Fast LD computation from VCF files using Tomahawk • rmf

Install tomahawk from here. Following commands are run on the Linux command-line.

Thinning VCF

For LD computation, pairwise comparisons are performed between all SNPs, therefore it is essential to thin down the number of SNPs. My dataset has about 18 million SNPs. My aim is to bring it down to 20,000 or so. Use vcftools to thin down a VCF file.
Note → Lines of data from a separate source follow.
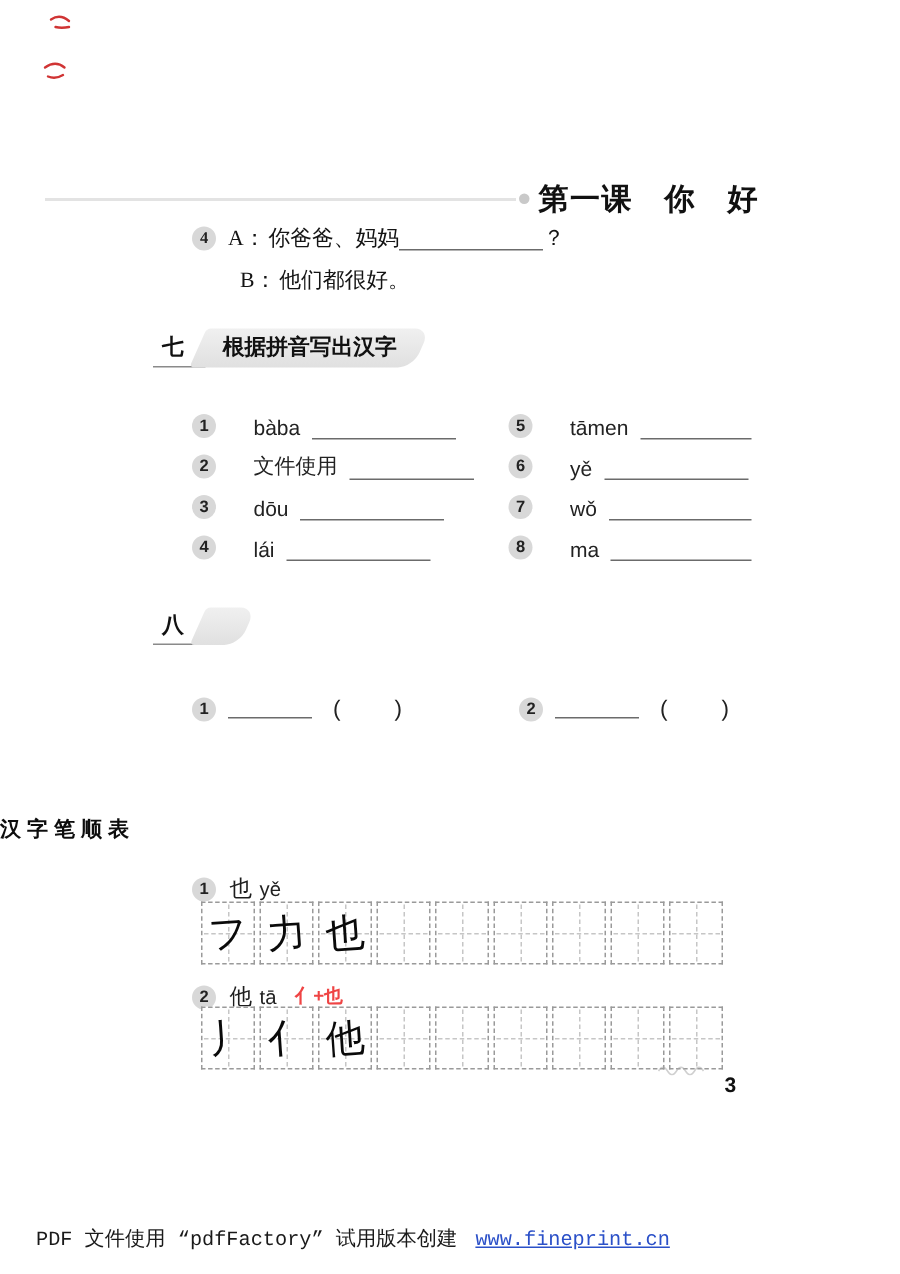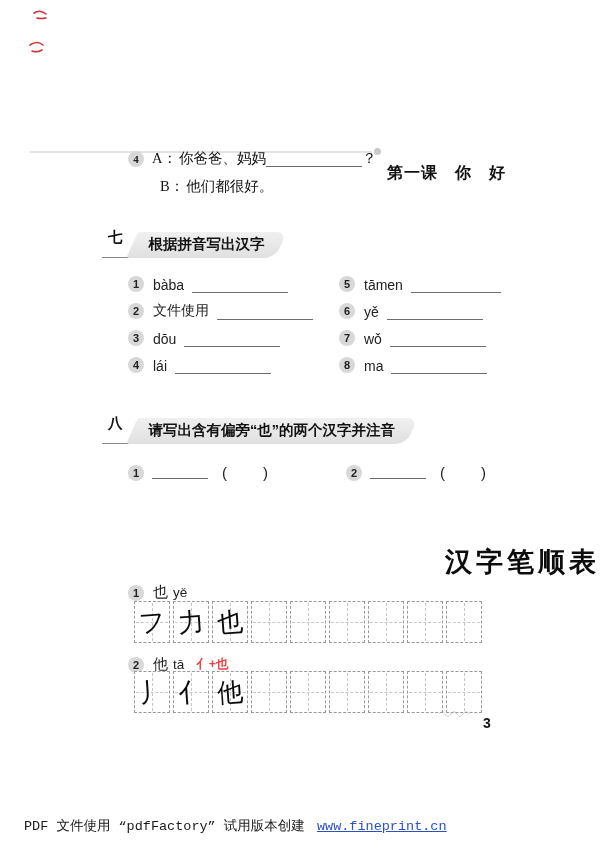"第一课 你 好" .lesson-title { font-size: 16px -> 20px; margin-top: 44px -> none }
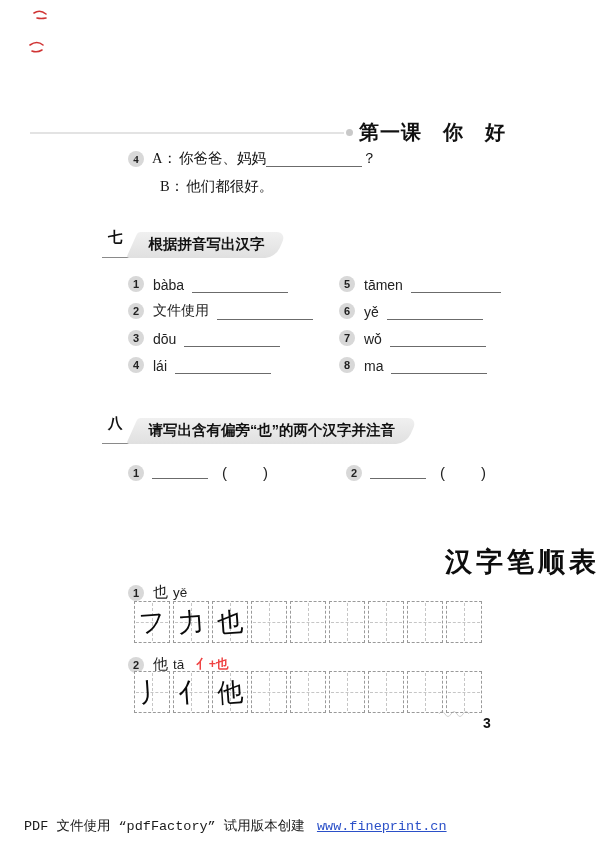"根据拼音写出汉字" .sec-title { margin-top: 13px -> none }
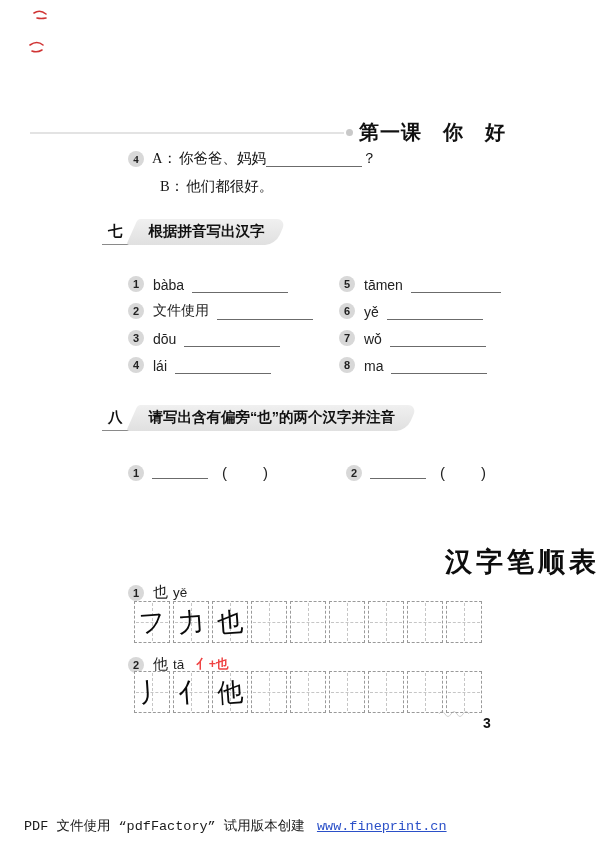"bàba" .p-item .py { margin: 0 0 0 9px -> 0 0 0 25px }
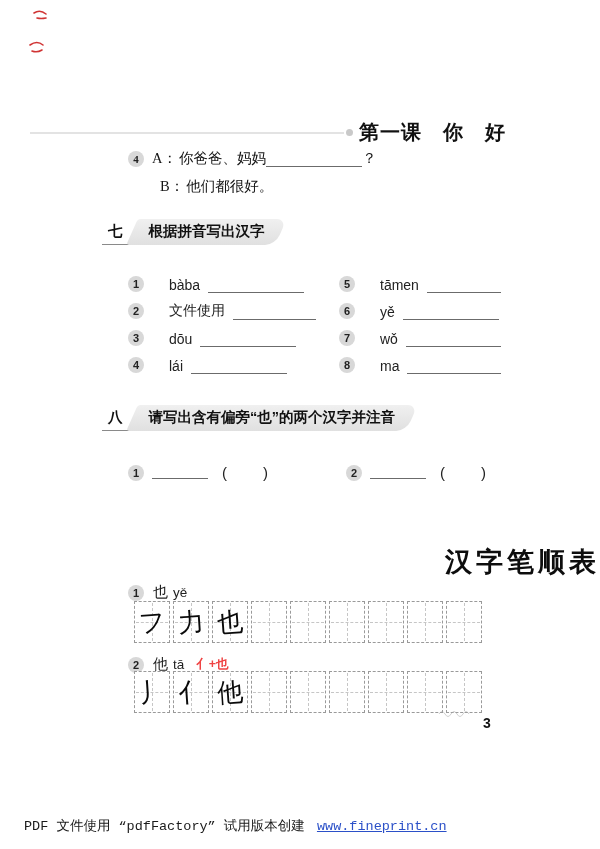"请写出含有偏旁“也”的两个汉字并注音" span.t { html: <span>请写出含有偏旁“也”的两个汉字并注音</span> -> none }
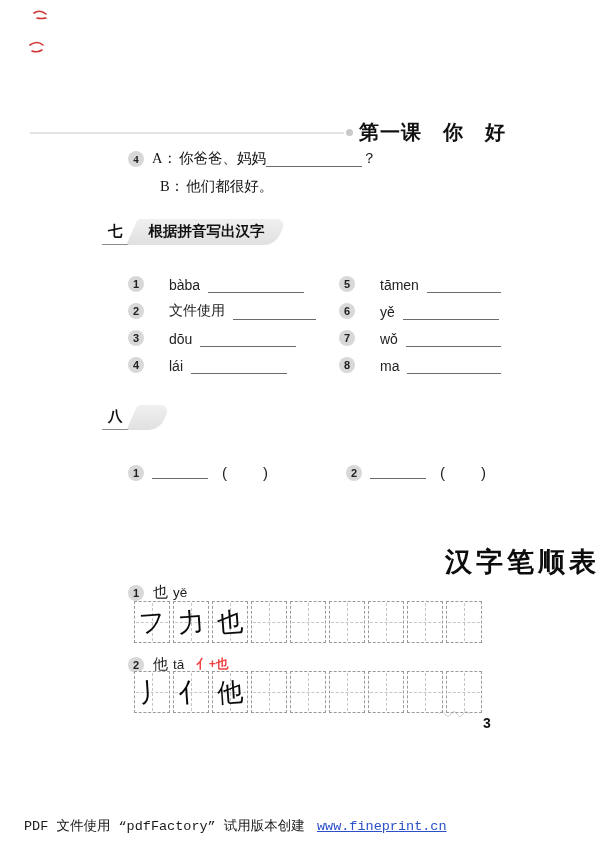"汉字笔顺表" .stroke-title { font-size: 27px -> 14px; text-align: right -> left }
vcftools --vcf snp.vcf --recode --recode-INFO-all --thin 50000 --out "snp-thin"

VCFtools - 0.1.15
(C) Adam Auton and Anthony Marcketta 2009

Parameters as interpreted:
        --vcf snp.vcf
        --recode-INFO-all
        --thin 50000
        --out snp-thin
        --recode

After filtering, kept 64 out of 64 Individuals
Outputting VCF file...
After filtering, kept 26205 out of a possible 18793942 Sites
Run Time = 135.00 seconds

mv "snp-thin.recode.vcf" "snp-thin.vcf"

The argument --thin 50000 means to keep 1 SNP every 50,000 bases. Depending on the number of SNPs in the VCF file, you want to increase or decrease this. I am aiming for about 20,000 or so SNPs in the thinned file.

VCF to BCF

Convert VCF to BCF.

bcftools view snp.vcf -O b -o snp.bcf

Tomahawk

Instructions on using tomahawk is detailed here. Convert BCF to the tomahawk format. Import filters filter out sites with missingness > 20% and HW p-value < 0.001.

tomahawk import -i snp.bcf -o snp -m 0.2 -h 0.001

Tomahawk is used to compute LD.

Arguments: -u (unphased), -d (progress), -f (fast computation), -i (input file), -o (output file name prefix), -r (min R2 cut-off). See tomahawk help for more descriptions.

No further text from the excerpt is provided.